KEY POINTS:
Chokers. It's such an ugly, over-used word and one that has been applied with some regularity to the All Blacks over the past 20 years.
It's degrading, often unnecessary and utterly patronising to the opposition.
Obviously I am writing this as another All Blacks World Cup campaign has come to a calamitous end. The only thing that disappoints me, however, is when I look for a word to sum up the All Blacks in Cardiff the only one that springs to mind is that 'ch' word.
Yes, the French played outstandingly but let's not pretend they have suddenly become a better side than the All Blacks. All they've become is a smarter one.
A colleague and I had the almost surreal experience of watching the test in a bar in the south of France. We calculated that in all likelihood the All Blacks would survive until the semifinals at least so we should cover the two quarterfinals in Marseille while the rest of the team was on ABs watch.
It was a reasonable, if flawed, assumption to make given that the All Blacks had never failed to progress beyond the quarterfinals before.

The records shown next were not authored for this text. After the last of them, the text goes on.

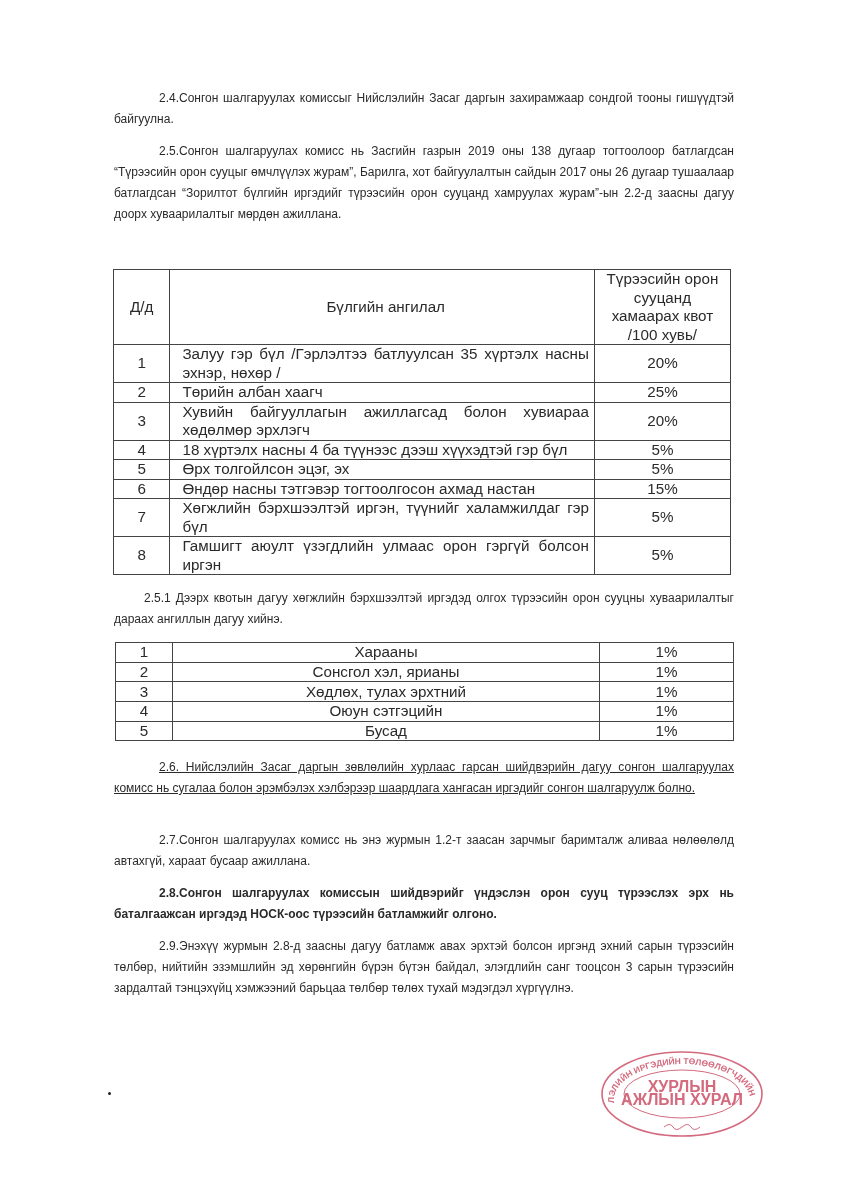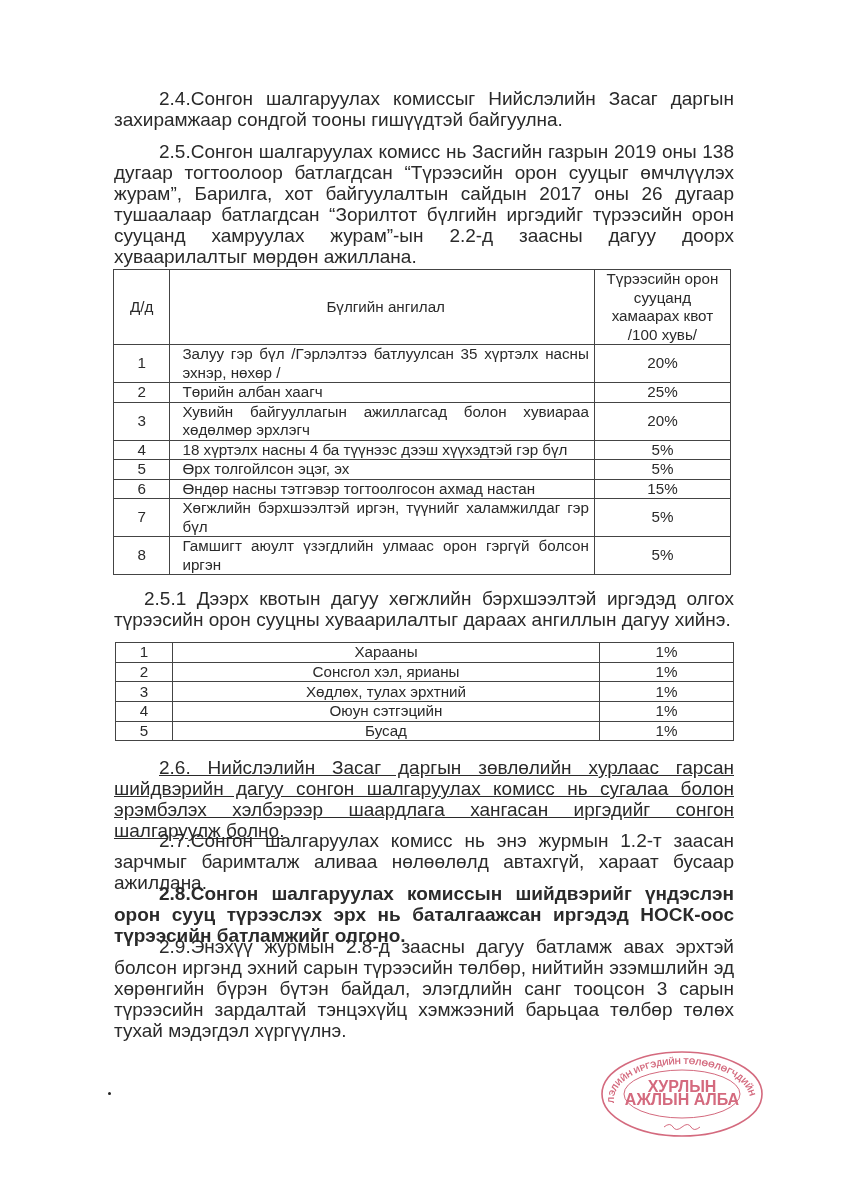--- a/index.html
+++ b/index.html
@@ -9,7 +9,7 @@
   }
   .para {
     position: absolute; left: 114px; width: 620px;
-    font-size: 19px; line-height: 21px; text-align: justify;
+    font-size: 12px; line-height: 21px; text-align: justify;
     text-indent: 45px; margin: 0;
   }
   .para.noindent { text-indent: 30px; }

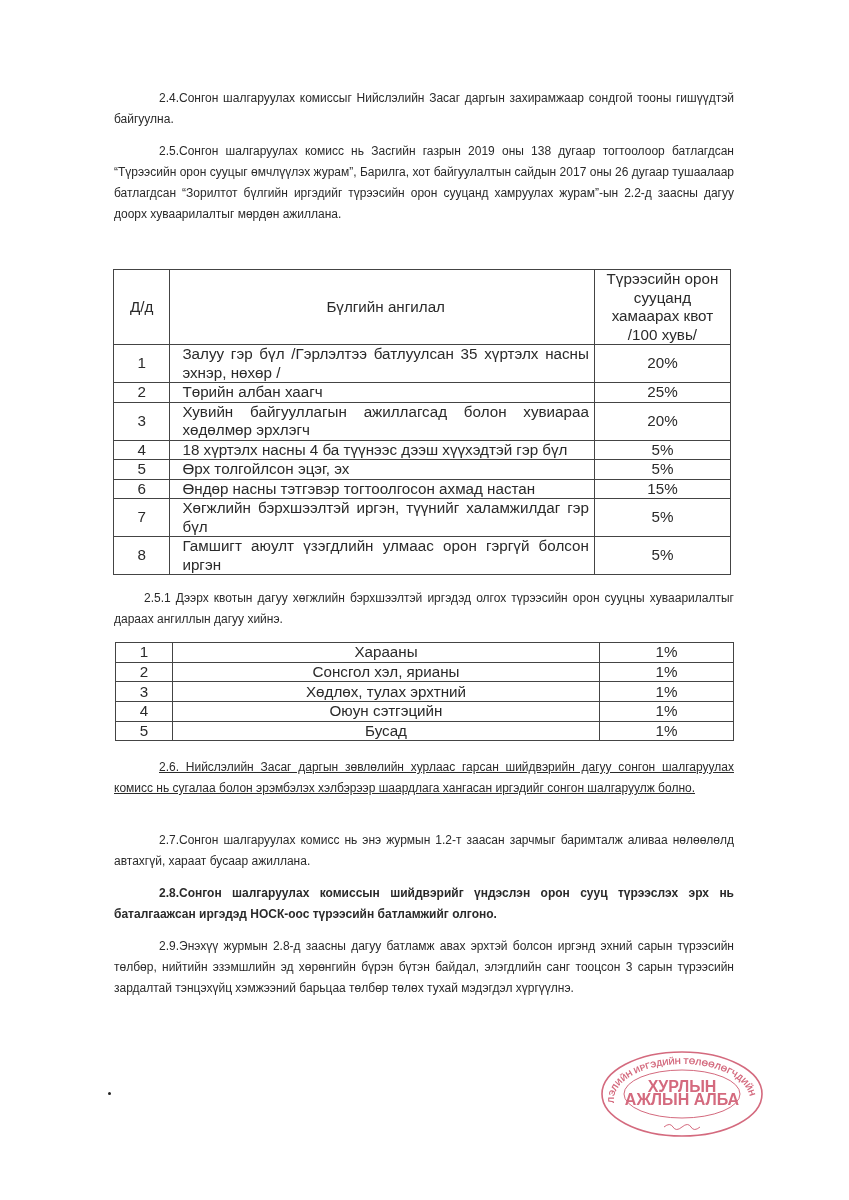--- a/index.html
+++ b/index.html
@@ -148,7 +148,7 @@
   </svg>
   <div class="stamp-inner">
     <div>ХУРЛЫН</div>
-    <div>АЖЛЫН АЛБА</div>
+    <div>АЖЛЫН ХУРАЛ</div>
   </div>
 </div>
 

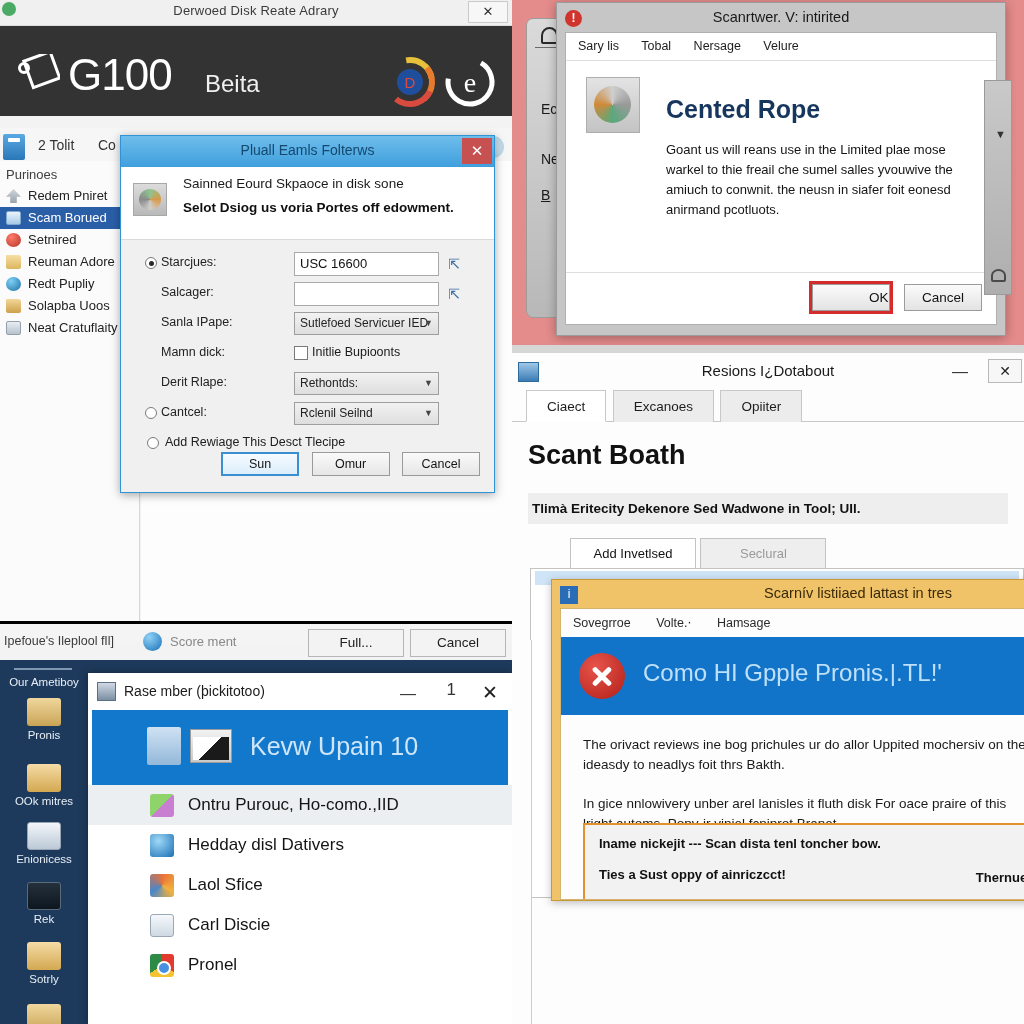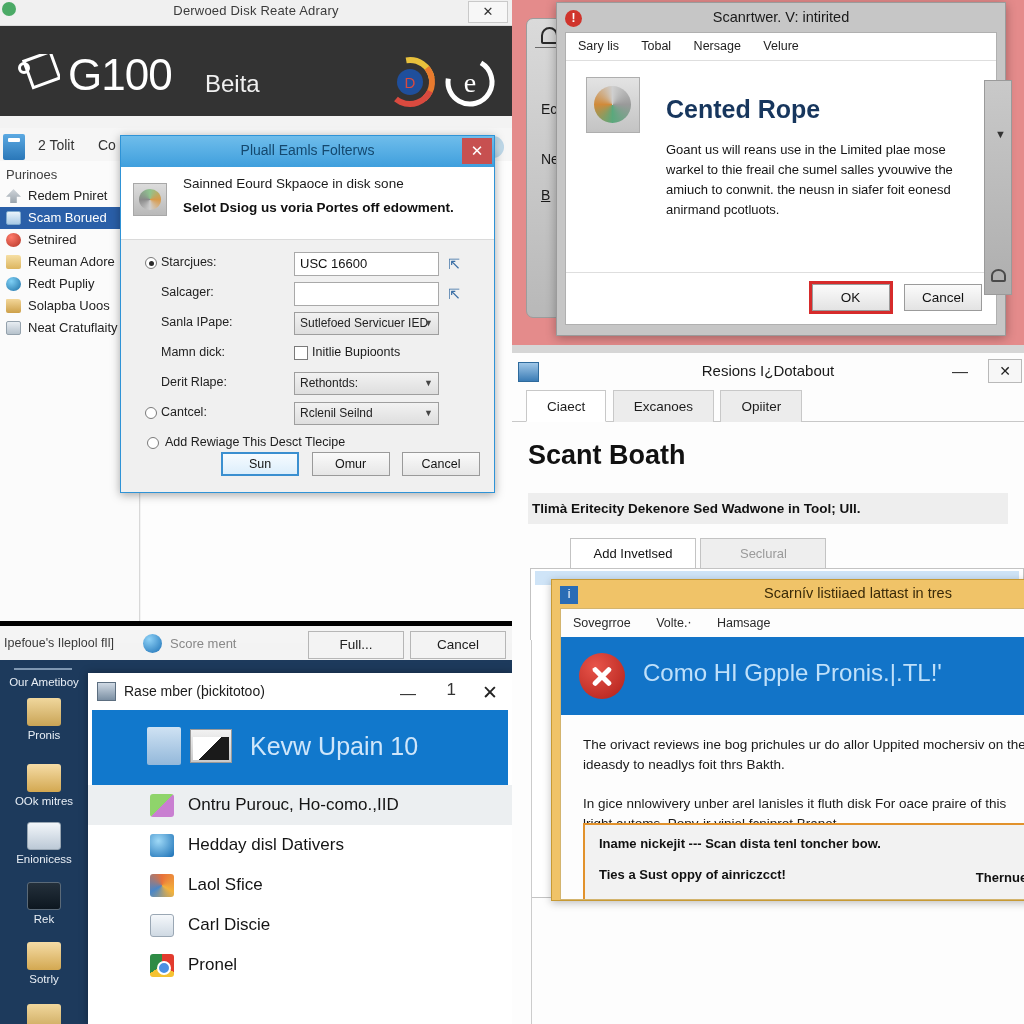--- a/index.html
+++ b/index.html
@@ -335,7 +335,7 @@
     background: linear-gradient(#fbfbfb,#e3e3e3); border: 1px solid #9b9b9b;
     font-size: 13.5px; color: #121212; text-align: center; line-height: 25px;
   }
-  .sbtn.hot { outline: 3px solid #d62b2b; }
+  .sbtn.hot { outline: 3px solid #d62b2b; text-align: right; }
   .tr-scroll {
     position: absolute; right: 12px; top: 80px; width: 28px; height: 215px;
     background: linear-gradient(#c9c9c9,#aeaeae); border: 1px solid #9a9a9a;

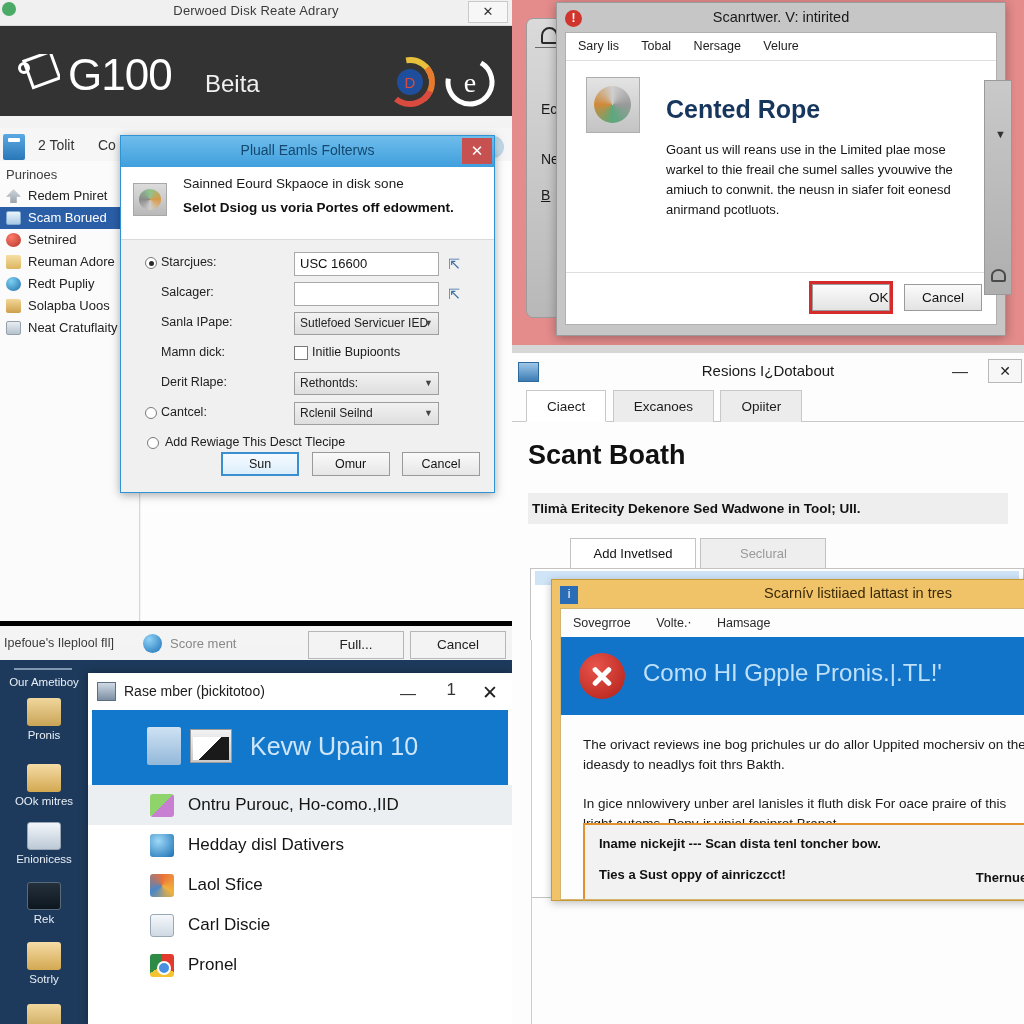--- a/index.html
+++ b/index.html
@@ -108,7 +108,7 @@
 
   .tl-footer {
     position: absolute; left: 0; top: 621px; width: 512px; height: 22px;
-    background: #f4f4f4; border-top: 5px solid #000000;
+    background: #f4f4f4; border-top: 3px solid #000000;
   }
   .tlf-txt { position: absolute; left: 4px; top: 10px; font-size: 12.5px; color: #3a3a3a; }
   .tlf-globe {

The locals, with just a smattering of foreigners (who with a couple of exceptions were all cheering for France anyway), were well fired up at the start of the match but that quickly receded as the All Blacks went ahead.
At 13-0 the mood wasn't funereal but it wasn't bon vivant either.
Then a strange thing happened. The All Blacks began unravelling. From a position of no danger they started giving away penalties and trying stuff that might have looked good against Portugal but was an invitation to disaster. The mood lifted as France nailed the last points of the half to trail 3-13 at the break.
Richie McCaw would later say the side felt they have been sucked into a game of "aerial ping-pong" and needed to impose their style of play.
I'm reluctant to condemn comments made in the bitter aftermath of defeat but surely the point was that the aerial ping-pong was posing no danger to New Zealand.
At 13-0 up keep kicking the ball back to them, they had picked a side with few threats from deep so were in effect shooting themselves with their feet.
By trying to play the 'All Black way' New Zealand gave France the oxygen of hope. That was all they needed.
It was all they needed to party the night away here in Aix-en-Provence too.
It was a sensational atmosphere as my colleague and I wandered our way back to our hotel on the outskirts of town (what taxis there are in this town wouldn't have had a hope of getting through the cars circling the main roundabout in town honking and flashing lights).
It was quite nice to be in a place where the victory was so appreciated.
That might sound horribly disloyal but it is the way it goes. If you do this job for any length of time you get dispassionate about the teams you cover.
Those I feel sorry for are the people that paid hard-earned money to have the trip of a lifetime. Many tours started only in Cardiff. That must be tough to take.
But it is sport and in sport there is usually a winner and a loser. New Zealand has had its share of losses.